Bereits 1988 gründeten visionäre Reitsportfreunde den Verein "TSG", den Förderverein "Turniersportgemeinschaft Junge Pferde e.V.". Sie riefen den Verein ausschließlich dafür ins Leben, um einmal im Jahr ein Dressur- und Springturnier für vier bis acht Jahre junge Pferde zu veranstalten. Noch heute sind es nur 13 Mitglieder, die für die Organisation und Durchführung dieses Turniers verantwortlich zeichnen.

Den Initiatoren geht es dabei vorrangig um das Wohl der Tiere, weshalb unter anderem alle Prüfungen nur mit Trense geritten werden. Diese Zäumung lässt die natürlichen Veranlagungen der Pferde auch in den schweren Prüfungen schonender sichtbar werden. "So hat unser Verein die schwere S-Dressur auf Trense quasi erfunden", sagte TSG-Pressewart Axel Gohl.

Das Turnier startete vor 30 Jahren mit 189 Pferden. Mittlerweile sind es deren weit über 500. Die Prominenz der Reiter und Besucher kann sich sehen lassen: Isabell Werth, Nicole Uphoff, Hellen Langenhanenberg, Christoph Koschel, Nadine Capellmann, Annabell Frenzen, Hanna Erbe, Jana Freund, Heiner Schiergen, Matthias Bouten, Ralf Ehrenbrink, Michael Fassbender, Jana Kun, Norbert Koof, Matthias Gering, Daniela Winkels, Jeans Bemelmans, oder Dr. Uwe Schulte-Baumer, sowie viele spätere Erfolgspferde waren schon dabei. "Sie sind Beweis für die Einzigartigkeit und hohe Akzeptanz dieses Turnierkonzepts", betonte Gohl.

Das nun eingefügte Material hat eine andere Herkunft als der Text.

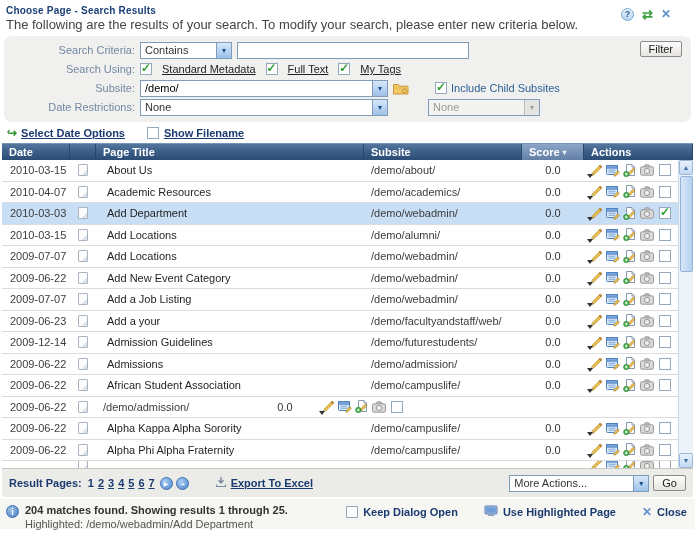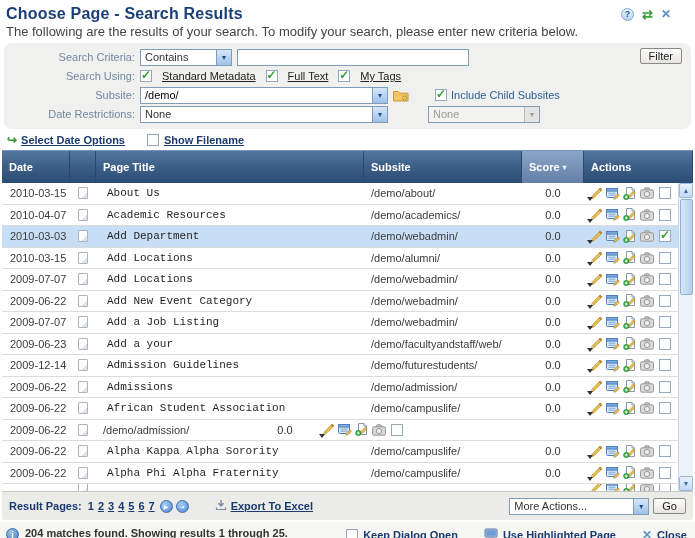--- a/index.html
+++ b/index.html
@@ -3,21 +3,21 @@
 <meta charset="utf-8">
 <style>
   * { box-sizing: border-box; margin: 0; padding: 0; }
   body {
     width: 695px; height: 538px; overflow: hidden;
     font-family: "Liberation Sans", sans-serif;
     font-size: 11px; color: #333; background: #fff;
   }
   
   .hdr { position: relative; padding: 5px 8px 2px 6px; }
-  .hdr h1 { font-size: 16px; font-weight: bold; color: #1b4077; letter-spacing: .2px; }
+  .hdr h1 { font-size: 10px; font-weight: bold; color: #1b4077; letter-spacing: .2px; }
   .hdr .subtitle { font-size: 13px; color: #444; margin-top: 1px; }
   .hdr-icons { position: absolute; top: 7px; right: 24px; display: flex; gap: 8px; align-items: center; }
   .icon-help {
     width: 13px; height: 13px; border-radius: 50%;
     background: linear-gradient(#e8f2fc,#b9d4ef); border: 1px solid #7aa7d4;
     color: #2a5d9e; font-weight: bold; font-size: 9px;
     display: inline-flex; align-items: center; justify-content: center; cursor: pointer;
   }
   .icon-refresh { color: #3fa03f; font-weight: bold; font-size: 13px; line-height: 13px; cursor: pointer; }
   .icon-close-top { color: #5f93c8; font-weight: bold; font-size: 12px; cursor: pointer; }
@@ -66,42 +66,42 @@
   .inc-child-label { margin-left: 4px; color: #2d6196; }
   .folder-icon { margin-left: 5px; display: inline-flex; cursor: pointer; }
   
   .toolbar { display: flex; align-items: center; height: 21px; padding-left: 7px; }
   .green-arrow { color: #3a9a3a; font-weight: bold; font-size: 12px; margin-right: 4px; }
   .navlink { color: #1b3a70; font-weight: bold; text-decoration: underline; cursor: pointer; }
   .toolbar .checkbox { margin-left: 22px; margin-right: 5px; }
   
   .table { margin: 0 2px; }
   .thead {
-    display: flex; height: 33px; align-items: center; color: #fff; font-weight: bold;
+    display: flex; height: 17px; align-items: center; color: #fff; font-weight: bold;
     background: linear-gradient(#55779f, #3d6089 45%, #2b4c74);
     border-top: 1px solid #7695bb;
   }
   .thead > div { padding-left: 7px; height: 100%; display: flex; align-items: center; border-right: 1px solid #27496e; }
   .th-score { background: linear-gradient(#8aa5c6,#647fa6); justify-content: flex-start; gap: 3px; }
   .sort-ind { font-size: 8px; color: #e8eef6; }
   .c-date   { flex: 0 0 68px; }
   .c-icon   { flex: 0 0 26px; display: flex; align-items: center; justify-content: center; }
   .c-title  { flex: 0 0 268px; }
   .c-subsite{ flex: 0 0 158px; }
   .c-score  { flex: 0 0 62px; }
   .c-actions{ flex: 1 1 auto; }
   .tbody { position: relative; height: 308px; overflow: hidden; }
   .trow {
     display: flex; align-items: center; height: 21.5px;
     border-bottom: 1px solid #dcdcdc; background: #fff; padding-right: 15px; cursor: pointer;
   }
   .trow.highlighted { background: #c8def5; }
   .trow.partial { height: 7px; overflow: hidden; border-bottom: none; }
   .trow .c-date { padding-left: 8px; color: #3c3c3c; }
-  .trow .c-title { padding-left: 11px; color: #1f1f1f; font-family: Liberation Mono, monospace; }
+  .trow .c-title { padding-left: 11px; color: #1f1f1f; }
   .trow .c-subsite { padding-left: 7px; color: #3c3c3c; }
   .trow .c-score { text-align: center; color: #333; }
   .trow .c-score { padding-left: 0; }
   .doc-icon {
     width: 10px; height: 12px; border: 1px solid #aab4c0; border-radius: 1px;
     background: linear-gradient(135deg, #fdfdfd 72%, #dde4ec 72%);
   }
   .c-actions { display: flex; align-items: center; gap: 3px; padding-left: 5px; }
   .act { position: relative; display: inline-flex; width: 14px; height: 14px; align-items: center; justify-content: center; cursor: pointer; }
   .mini-arrow {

Elvis, das Olympiapferd von Nadine Capellmann, machte bei diesem Turnier seine erste S-Dressur. Goethe, World Congress oder Discovery OLD errangen unter Heiner Schiergen Erfolge. Beim Nürnberger Burgpokal-Finale, dem bedeutendsten bundesweiten Wettbewerb zur Förderung junger Dressurpferde, bewiesen die Siegerpferde der Ausgabe 2017 ihre Extraklasse. Quantum Vis MW, Sieger der S-Dressur für Achtjährige, vorgestellt von Matthias Bouten, entwickelt sich zu einem Großen im Dressursport und belegte Platz drei. Die achtjährige Stute Saphira Royal, Dritter der Junge-Pferde-Weltmeisterschaft 2016, geritten von Stefanie Wolf, hatte sich ebenfalls für den Start beim Nürnberger Burgpokal-Finale qualifiziert. Ausbilder wie Beatrice Buchwald oder Niklaas Feilzer, stellen ihre Tiere auf dem Turnier in Krefeld vor.

"Es ist beeindruckend, diese Reiterinnen und Reiter zu sehen, die den Pferden ihr Können beibringen, welches diese später bei den großen Turnieren zeigen", schwärmt Axel Gohl.